Our Father, who art in heaven, hallowed be thy name. These are probably the most familiar words we hear in church on Sunday.   Well, that and, “We have a few announcements this morning…”   It wouldn’t be church without announcements and the Lord’s Prayer.

Now, we know why the announcements are important, right? But why is the Lord’s Prayer so essential to our worship? Why do we pray it every single Sunday? Why has it become a staple of our service? And why does it not feel like church without it? Early in my first year in my first church the District Superintendent came to our worship service. Now, I probably don’t have to tell you that I was more than a little bit intimidated. Somehow, in my nervousness, and without even noticing, I skipped over a portion of the liturgy. Everyone was very kind, including the District Superintendent… so much so that I didn’t even realize what I had done until a very sweet woman came through the line, shook my hand, and said, “That was all fine, but you forgot the Lord’s Prayer.”

Maybe I can take solace in the fact that some theologians think that, as Christians, we have misconstrued the intent of Jesus’ prayer, reciting it word for word instead of understanding it as a model for all our prayers. Pray in this way….. It is interesting that in our Scripture lesson the disciples asked Jesus, “Teach us to pray,” not “Teach us a prayer.”

It’s as if the disciples notice how Jesus lives his life and see that Jesus is praying all the time and decide that it must be pretty important. They want to experience some of what Jesus is experiencing so they ask, “How do you do that… Teach us to pray.” And Jesus responds, Thy kingdom come, thy will be done, on earth as it is in heaven.

On reason we may cite for reciting the Lord’s Prayer is comfort.   I found myself praying the Lord’s Prayer often this week, when it seemed that no other words would do.   Young men killed. Police officers gunned down. Hatred and racism and blame filling the airwaves. When nothing else helps the familiar words of Jesus, the familiar words from our childhood, can sustain us through the difficult times. Lead us not into temptation, but deliver us from evil.

Yet if we really pay attention, the words of the Lord’s Prayer aren’t very comforting at all, are they? At least not in a conventional sense. We are to pray not for our own will, but for God’s. For food not to last for a lifetime, but for today. For the strength to face not just our own sins, but to forgive the sins of those who have hurt us. None of this is easy stuff. In fact, it almost seems outrageous. For thine is the kingdom and the power and the glory forever. Amen.

And not only does the prayer seem outrageous, but so does Jesus’ follow-up teaching. He tells the disciples a story about a man who is roused out of bed in the middle of the night because his persistent (some might say obnoxious) neighbor won’t leave him alone… keeps banging on the door asking for some bread to feed a visitor who has come into town. And to this Jesus says, “Ask, and it will be given you; search, and you will find; knock, and the door will be opened for you. For everyone who asks receives, and everyone who searches finds, and for everyone who knocks, the door will be opened.”
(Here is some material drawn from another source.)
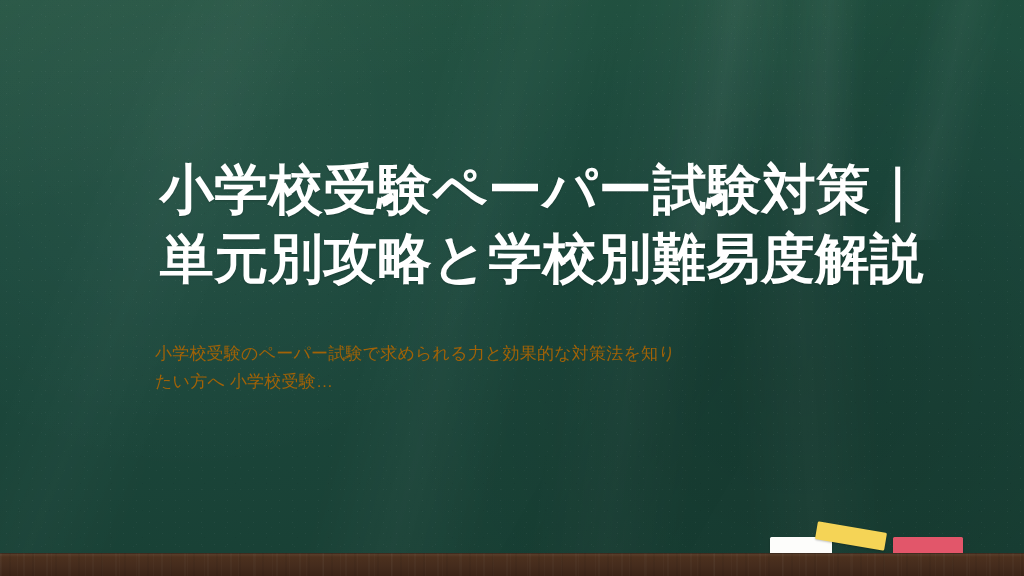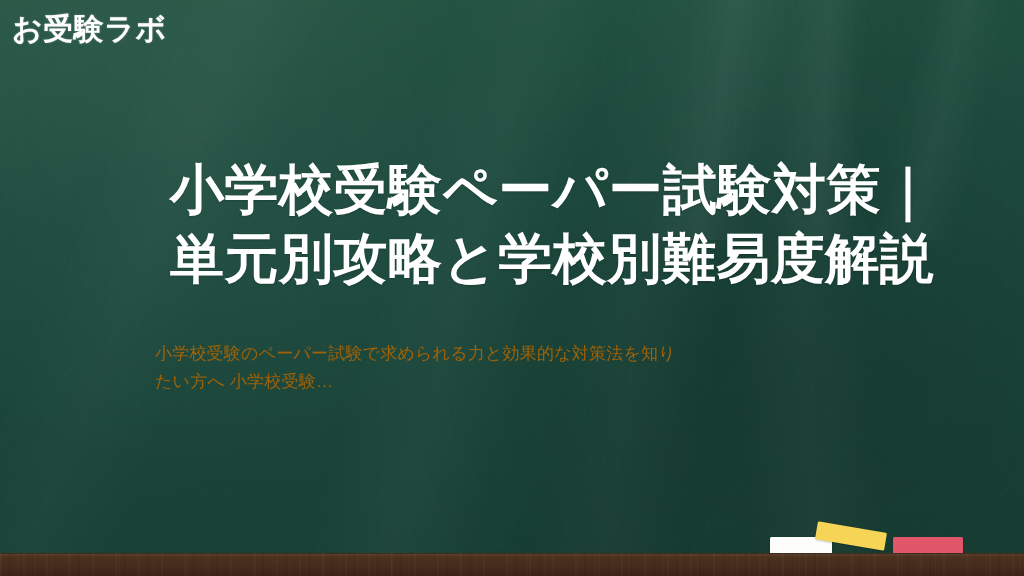"お受験ラボ" div.logo { html: <div>お受験ラボ</div> -> none }
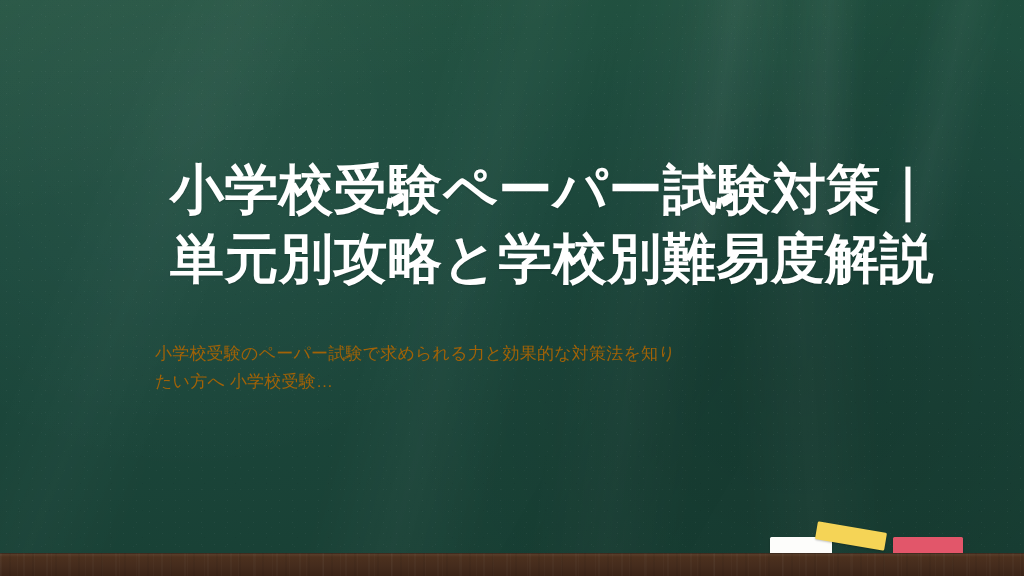"小学校受験ペーパー試験対策｜単元別攻略と学校別難易度解説" .headline-block { left: 170px -> 142px; text-align: none -> center }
Outrageous.  We know it’s outrageous, don’t we? You and I ~ everyone here ~ we know it’s outrageous. Ridiculous, even. If all we had to do was ask, every eight-year-old girl would have a pony (I’m still waiting for mine) and every boy would have his own dirt bike.   Every illness would be healed and every hungry child would be fed. No young men would be killed for simply being young men. No police officers would fear for their lives. No families would have to mourn senseless and untimely deaths. Swords would become plowshares and spears pruning hooks and peace would spread throughout all the earth.   We would live the mercy Paul speaks of in his letter to the Colossians, “God made it so you could take part in the inheritance, in light granted to God’s holy people. God rescued us from the control of darkness and transferred us into the kingdom of the son he loves. God set us free through the son and forgave our sins.”
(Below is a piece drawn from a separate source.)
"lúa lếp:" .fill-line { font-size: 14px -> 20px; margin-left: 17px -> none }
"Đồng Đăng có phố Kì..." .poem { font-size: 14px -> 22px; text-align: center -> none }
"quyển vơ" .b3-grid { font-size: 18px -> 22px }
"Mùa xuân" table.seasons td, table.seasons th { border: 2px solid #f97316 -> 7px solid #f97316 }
As Jana Childers puts it, “Little by little, and here and there, and now and then, the kingdom of God is breaking ~ through the efforts of those who ask.” We can see it when new visions spring up in dry places. When forgiveness is offered instead of revenge. When war is not seen as the only alternative. When violence is met with love. When the joy of abundance, rather than the fear of scarcity, leads the way. The Lord’s Prayer is a radical prayer, inviting us to see the world in a whole new way. It is not just a few comforting phrases strung together. Praying the Lord’s Prayer is an act of radical justice making.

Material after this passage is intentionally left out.